[[Dear Sister, what is the difference between secular and secularism? When you say that a consecrated virgin is a secular it makes my stomach clench some. It just sounds so wrong. Totally!]]
Hi there! Yes, it is hard to shake off the connotations or associations with the term secular that have been inculcated for such a long time, isn't it? You sound relatively young to me in your post, but I am sure you are used to thinking of secularity as irreligious just as most folks who have been around since before Vatican II. I admit that to hear someone say "x or y is a secular," causes a similar gut reaction in me (though partly because it sounds demeaning to me).
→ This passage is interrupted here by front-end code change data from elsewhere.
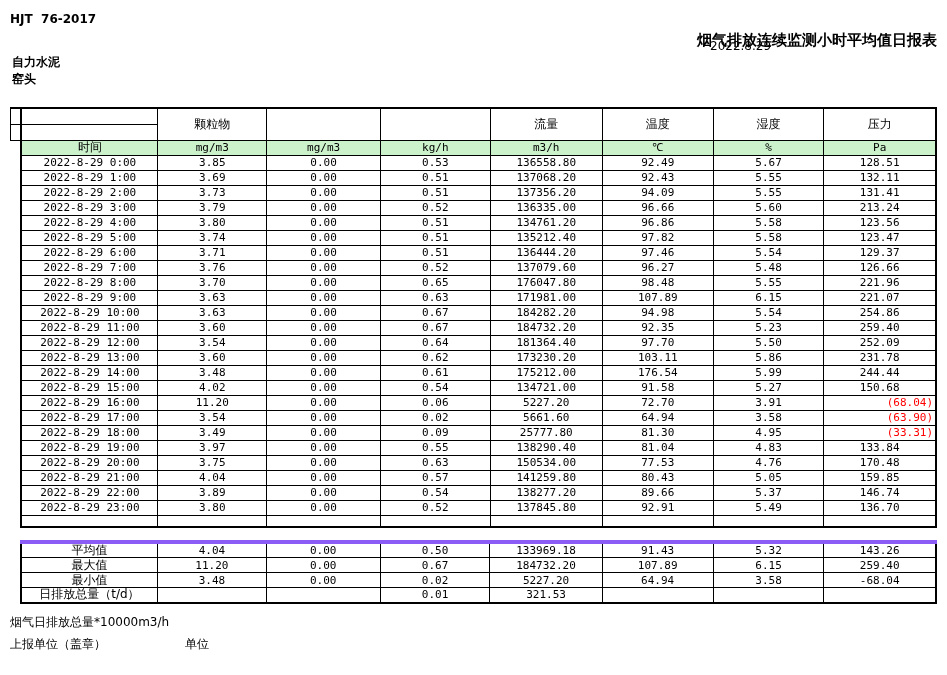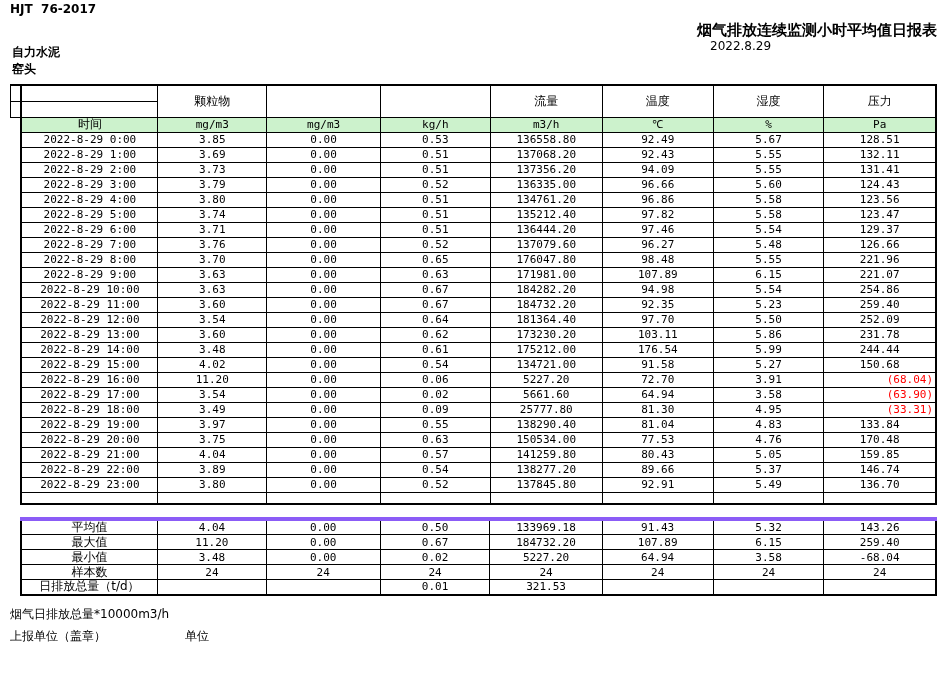--- a/index.html
+++ b/index.html
@@ -10,7 +10,7 @@
     font-family:"DejaVu Sans","Liberation Sans",sans-serif;
     color:#000;
   }
-  .page { position:relative; width:947px; height:675px; padding:2px 10px 0 10px; }
+  .page { position:relative; width:947px; height:675px; padding:12px 10px 0 10px; }
 
   .std { font-weight:bold; font-size:12px; white-space:pre; height:17px; }
   .title { text-align:right; font-weight:bold; font-size:15px; height:21px; margin-top:2px; }

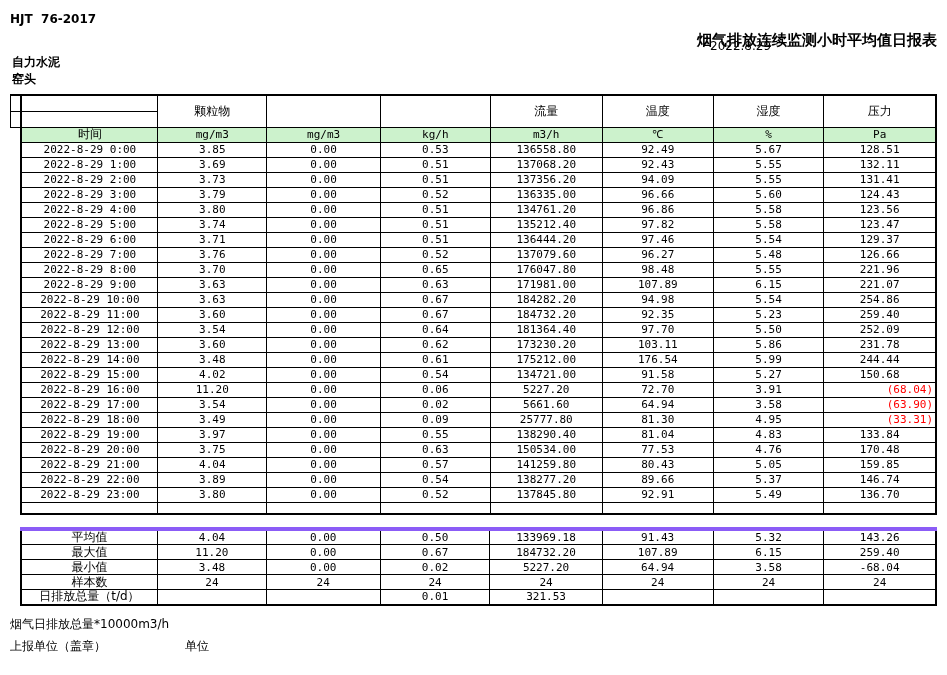--- a/index.html
+++ b/index.html
@@ -24,7 +24,7 @@
     font-size:11px; line-height:13px; height:15px; padding:0 2px;
     overflow:hidden; white-space:nowrap;
   }
-  .main { margin-top:6px; }
+  .main { margin-top:19px; }
   .num, .time-cell { font-family:"DejaVu Sans Mono","Liberation Mono",monospace; font-size:11px; }
   .cjk { font-size:12px; }
   .neg { color:var(--neg);text-align:right; }

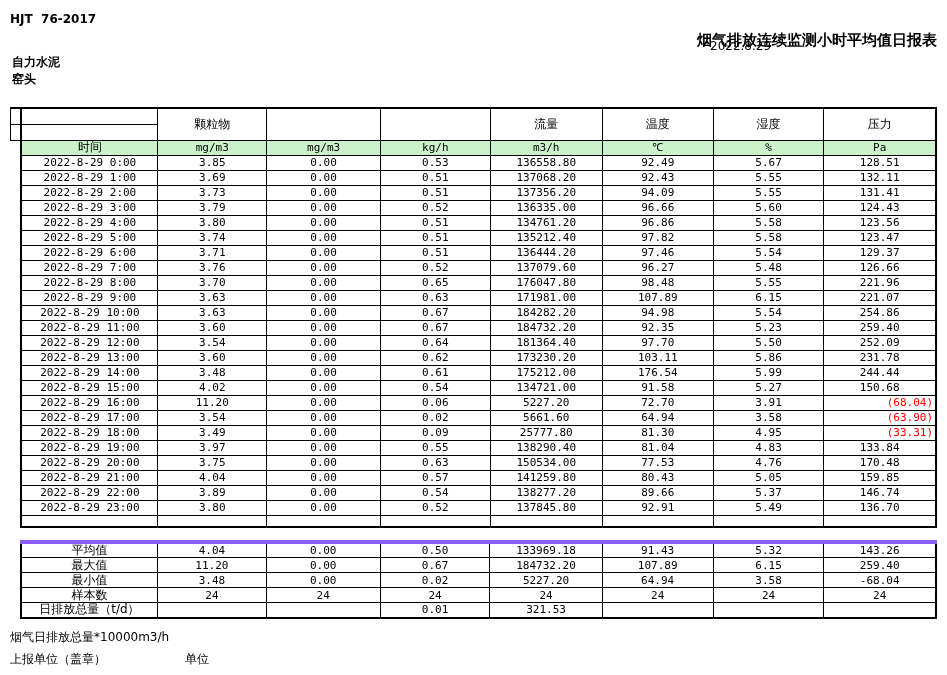--- a/index.html
+++ b/index.html
@@ -145,7 +145,7 @@
           <td class="num">136335.00</td>
           <td class="num">96.66</td>
           <td class="num">5.60</td>
-          <td class="num col-last">124.43</td>
+          <td class="num col-last">213.24</td>
         </tr>
         <tr>
           <td class="nostub"></td>

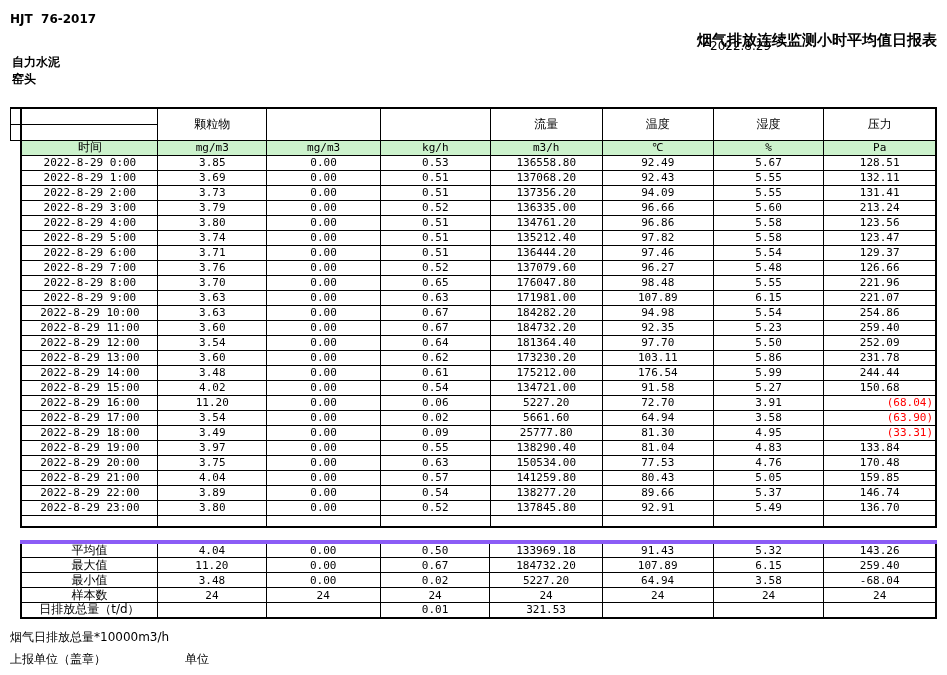--- a/index.html
+++ b/index.html
@@ -431,17 +431,6 @@
         </tr>
         <tr>
           <td class="nostub"></td>
-          <td class="cjk col-time">样本数</td>
-          <td class="num">24</td>
-          <td class="num">24</td>
-          <td class="num">24</td>
-          <td class="num">24</td>
-          <td class="num">24</td>
-          <td class="num">24</td>
-          <td class="num col-last">24</td>
-        </tr>
-        <tr>
-          <td class="nostub"></td>
           <td class="cjk col-time">日排放总量（t/d）</td>
           <td class="num"></td>
           <td class="num"></td>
But, we really have to get beyond this because "secular" in its most general sense simply means that whatever we describe this way has to do with the world. Since "the world" is a multivalent or "tensive" symbol it is not generally a pejorative term.
It can and does refer first of all to God's good creation. After this it refers to the human world which is ambiguous --- God's good creation distorted by human sin and the powers of evil and death which is still called to reconciliation with God and the fulfillment of its deepest potentials. Only then does it refer some of the time to "that which is resistant to Christ." As I noted before then, a secular vocation means a call to live out one's discipleship within the world. In a sense the original disciples can be said to have been called to secular vocations; Mary Magdalene as apostle to the Apostles was called to a secular vocation. It is possible to argue that Jesus' own vocation to incarnate the Word of God exhaustively in every moment and mood of sinful reality was a secular vocation (though he clearly transcends any single category as well). Obviously such vocations were not irreligious or second class. They were countercultural, apostolic, and prophetic; indeed they were all profoundly Godly and sacred --- but carried out in the saeculum in a way meant to transform and bring it to a transcendent fulfillment, and for this reason, secular. Today, in a church where roles and forms of life are more differentiated than in the primitive Church, when we refer to secular vocations we mean calls to discipleship which are lived out in the normal structures, and institutions of the world in order to transform those: the political, economic, familial, corporate arenas, etc.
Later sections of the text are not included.